そんな所へ、制刻の耳は近づくエンジン音を捉えた。
振り向いた所で丁度、敢日のパジェロが。続いて小型トラックが傍へと走り込んできて、それぞれ各所で停車した。
「――うまくいったな」
先んじてパジェロの運転席からは、敢日が降りて駆け寄ってくる。そして敢日は制刻の足元に子供達の姿を見止め、彼等を救い出せた事に胸を撫でおろし、言葉を零した。
「……あ、あんた等……ねぇ……ッ!」
敢日の言葉に続いて、何か苦し気な、しかし憤慨したような声が聞こえたのは直後であった。

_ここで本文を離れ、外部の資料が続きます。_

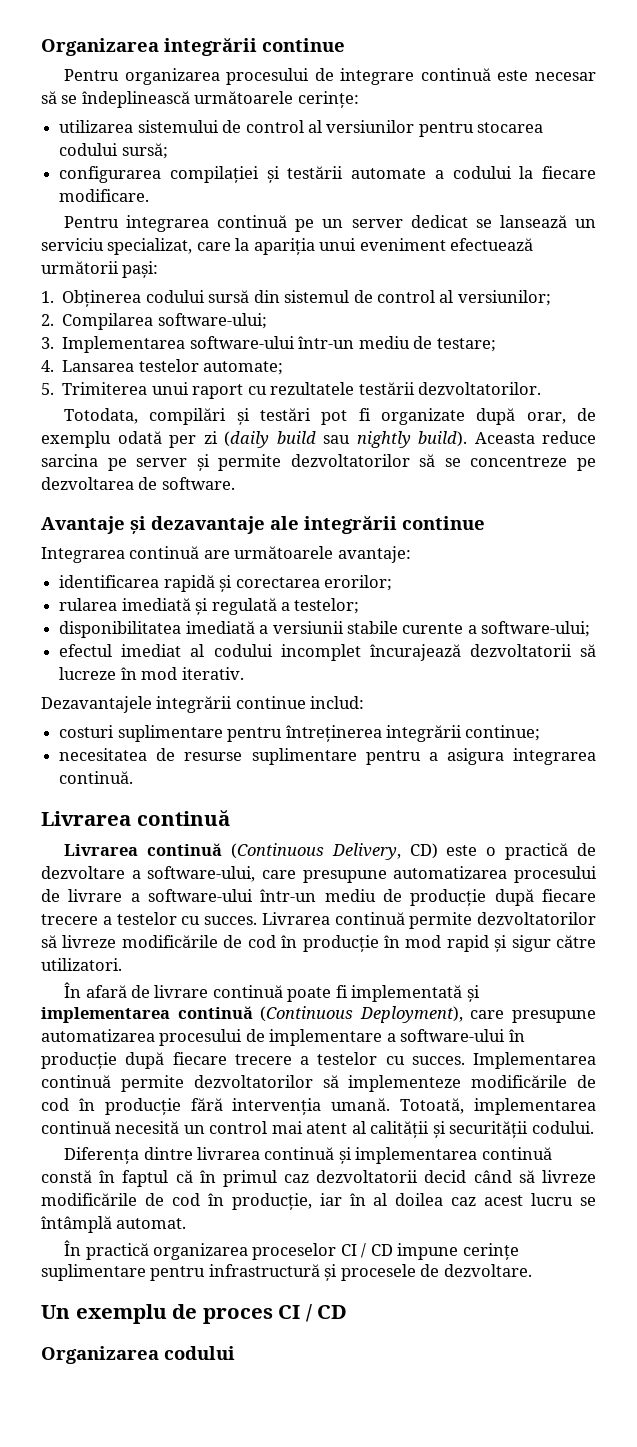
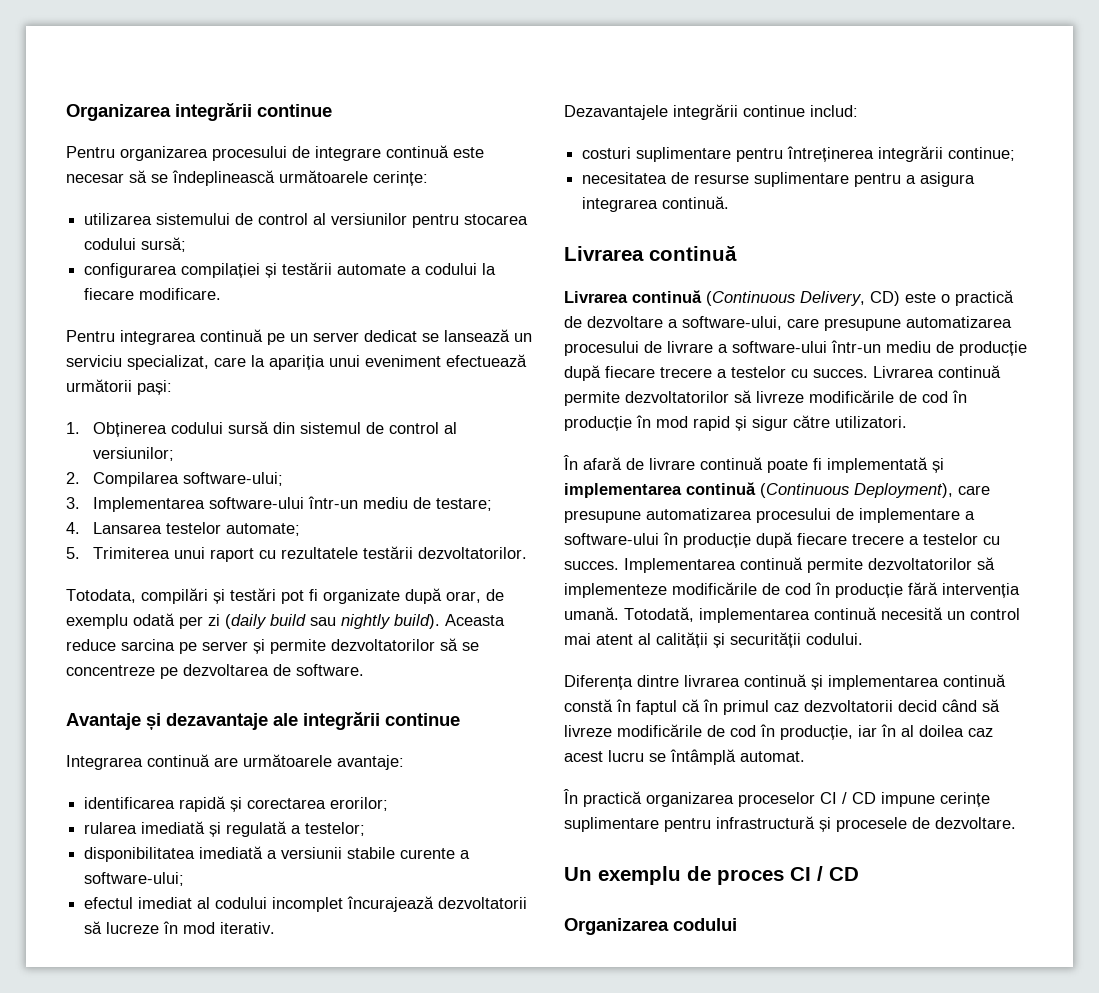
- Totoată, implementarea continuă necesită un control mai atent al calității și securității codului.
+ Totodată, implementarea continuă necesită un control mai atent al calității și securității codului.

制刻等が声の方向へ視線を向ければ、小型トラックの運転席から、何か這う這うの体といった様子で降りて来る直宇都の姿が見えた。
策頼だけは引き続き車上銃座に付き、軽機を旋回させて周囲への警戒を行っている。
そして直宇都はよれよれの様子で、制刻等の元へと歩み寄ってくる。
「何、勝手に飛び出して……挙句戦闘なんて始めてるワケ……ッ!?分かってるの……?この場の最高階級者は……私っ!」
そして余裕の無い途切れ途切れの言葉で、制刻等が自分に指示も仰がずに戦闘行動を始めた事を、咎め叱責する言葉を吐いてぶつけた。
「あの状況で、選択肢なんぞ無かっただろが」
しかしその言葉に対して、対する制刻は変わらぬ淡々とした言葉で、子供達を救うための行動が必然の物であった事を紡ぎ返す。
「だからって……一言、許可くらい取りなさいよ……っ!」
そんな制刻に、再び言葉をぶつける直宇都。そして彼女はそこまでが限界と言った様子で脱力。頭を垂れて両手を両膝に着いた。
「大丈夫か?直宇都さん」
そんな様子の直宇都に、敢日は困り心配する言葉を掛ける。
「あぁ、気を付ける。それよか、ビビっちまってる坊主達を頼む」
一方の制刻は、直宇都の訴えに適当に答え、そして足元の子供達を敢日等に任せる言葉を紡ぐ。
「やれやれ――坊や達、もう大丈夫だ――」
そんなそれぞれの様子に、少し呆れた色の言葉を零した敢日。
そして敢日は制刻に変わって、子供達の前にしゃがみ、彼等を安心させるべく言葉を紡ぎ始めた。